What you should do: When you find the line with "SILVER $58.86 (+2.41)" among the records below, reproduce it and each line after it exactly, ending with the line with "07-21 2:45 AM EST".

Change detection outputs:
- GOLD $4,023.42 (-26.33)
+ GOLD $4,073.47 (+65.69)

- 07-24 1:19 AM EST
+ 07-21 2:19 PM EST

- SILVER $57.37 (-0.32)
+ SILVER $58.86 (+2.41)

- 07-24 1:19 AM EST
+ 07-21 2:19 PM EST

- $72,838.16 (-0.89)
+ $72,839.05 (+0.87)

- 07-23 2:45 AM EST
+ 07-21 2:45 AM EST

* * *

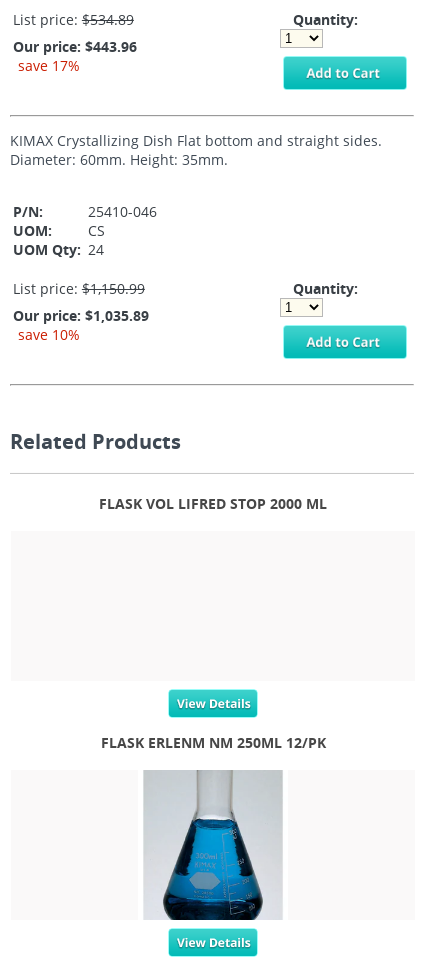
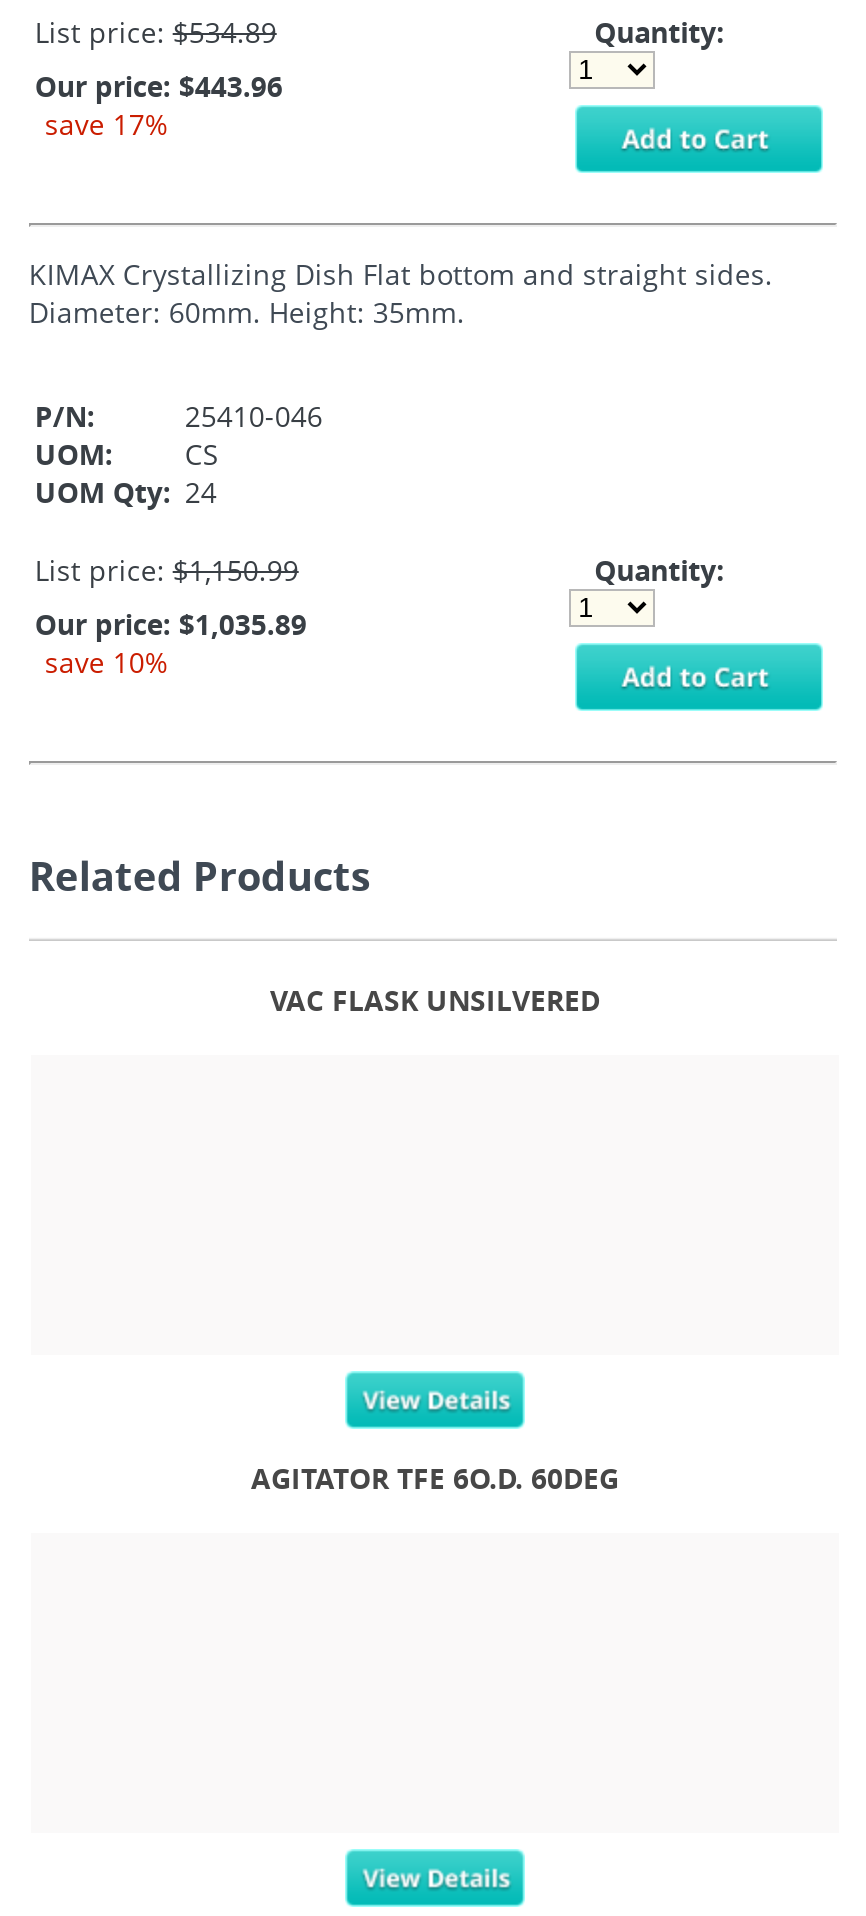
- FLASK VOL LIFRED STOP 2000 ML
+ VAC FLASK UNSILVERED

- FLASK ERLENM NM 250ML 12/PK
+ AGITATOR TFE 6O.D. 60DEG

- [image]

Response area:
+ SILVER $58.86 (+2.41)

- 07-24 1:19 AM EST
+ 07-21 2:19 PM EST

- $72,838.16 (-0.89)
+ $72,839.05 (+0.87)

- 07-23 2:45 AM EST
+ 07-21 2:45 AM EST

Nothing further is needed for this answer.